I’ve had this desk for six months now, and I love it. I’d recommend it to anyone looking for a good standing desk, although there are some tips I’d give to anyone considering it.
Tips & Notes
- Make sure to get a floor mat. It gives your feet and back support while you’re standing. I use this one.
- Take it easy when you first start using the standing desk position. This is advice I’d read but didn’t take, and I definitely regretted it. Ease into how much time you stand each day once you get your shiny new standing/sitting desk. I was so excited about using mine that I stood for most of the first few days, and I paid the price afterwards. I felt like I was back in another lifetime when I was a department store buyer standing for 8+ hours a day during the holiday season. (In other words: sore.)
- Stalk your IKEA’s inventory. I visited the IKEA website each week to check the inventory in my local store. Things might be different in your area, but a salesperson at my store told me, “These desks come in and go out the same day.” If you see the desk in stock at your store, hightail it over there and purchase it ASAP. The day I got my desk, there were six in stock when I checked the site and only one left by the time I got to the store.
- Be forewarned: this is not your typical IKEA furniture-building project. This item has a motor, power cord and expandable legs. Don’t purchase it unless you’re a rockstar at building things or have someone on your team who is. Fortunately, my husband and youngest daughter are good are building physical things and helped me put my desk together.
- Make sure your monitors and desktop products are balanced. If they aren’t, the desk can wobble when you’re moving it up into the standing position.
- Use coasters. The wood finish looks classy, but it doesn’t do well with rings from coffee cups or other beverages. I use Wonder Woman coasters my friend Mary Beth Franklin gave to me after I finished a challenging transformation project with Kiplinger’s magazine years ago. They make me happy and inspire me to keep going every time I use them.
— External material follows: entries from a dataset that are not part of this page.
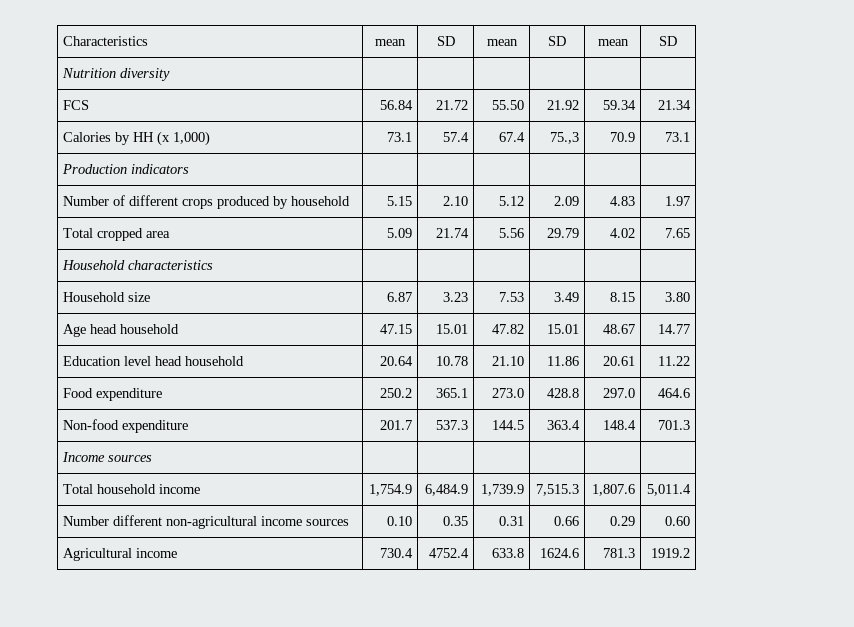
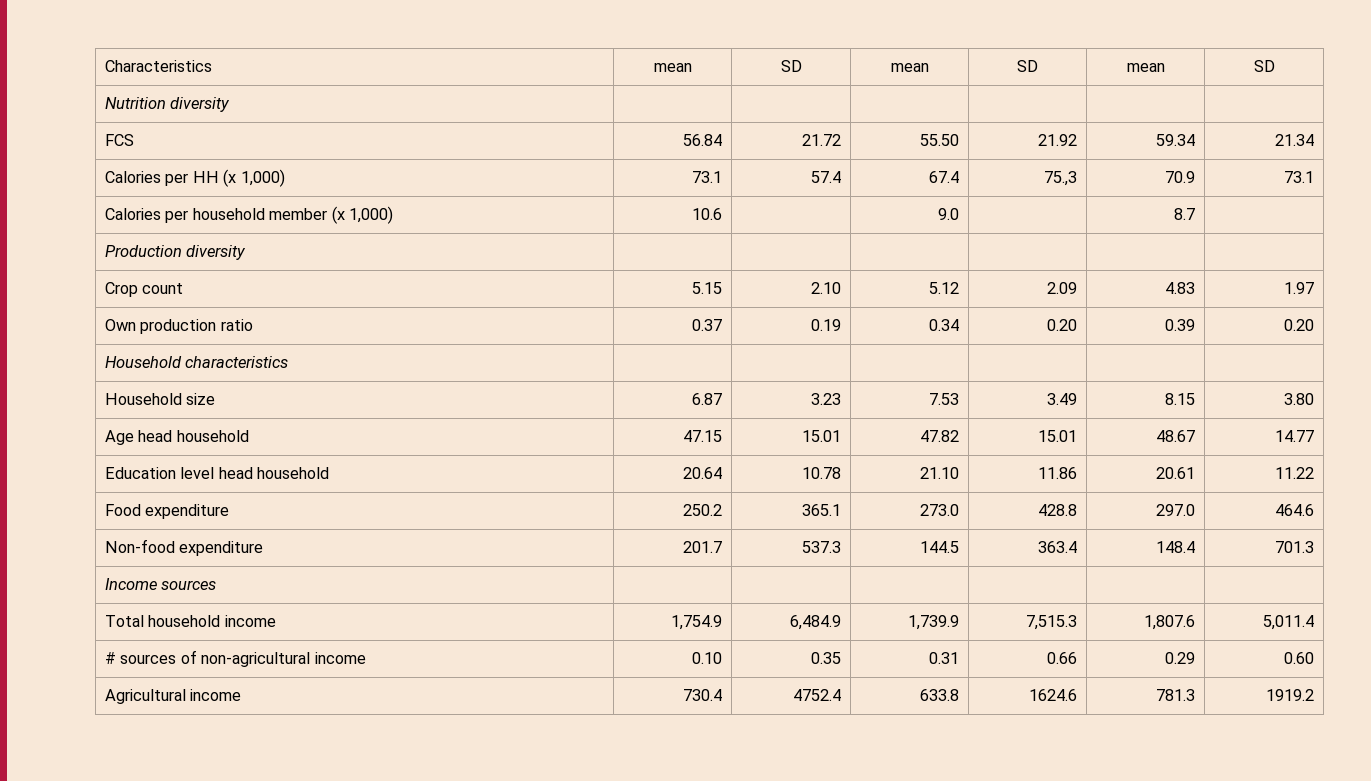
- Calories by HH (x 1,000) | 73.1 | 57.4 | 67.4 | 75.,3 | 70.9 | 73.1
+ Calories per HH (x 1,000) | 73.1 | 57.4 | 67.4 | 75.,3 | 70.9 | 73.1
- Production indicators | | | | | |
- Number of different crops produced by household | 5.15 | 2.10 | 5.12 | 2.09 | 4.83 | 1.97
+ Calories per household member (x 1,000) | 10.6 | | 9.0 | | 8.7 |
+ Production diversity | | | | | |
+ Crop count | 5.15 | 2.10 | 5.12 | 2.09 | 4.83 | 1.97
- Total cropped area | 5.09 | 21.74 | 5.56 | 29.79 | 4.02 | 7.65
+ Own production ratio | 0.37 | 0.19 | 0.34 | 0.20 | 0.39 | 0.20
- Number different non-agricultural income sources | 0.10 | 0.35 | 0.31 | 0.66 | 0.29 | 0.60
+ # sources of non-agricultural income | 0.10 | 0.35 | 0.31 | 0.66 | 0.29 | 0.60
- Go for the largest desktop size your office can fit. You’d be surprised how many tools and toys you’ll want on your standing desk, so get as much room for them as you can.
The Bottom Line
So, having done the research and used a standing desk myself, do I think it’s worth the investment and time to redo your office and desk setup?
Immediately after I started using my new standing/sitting desk, I noticed I had more energy during the day. I find that I move around more now. For many creative projects, I’ll put on my headphones and listen to uplifting music that inspires me to move (okay, sometimes dance) even more. You’d be surprised how these small changes can make you feel more motivated, take-charge and ready to get things done.
My new desk helps me avoid that dreaded afternoon slump, keeps my energy levels up and somehow helps me feel more productive. It’s also one less thing to worry about that could be killing me. So it’s a win-win-win all around.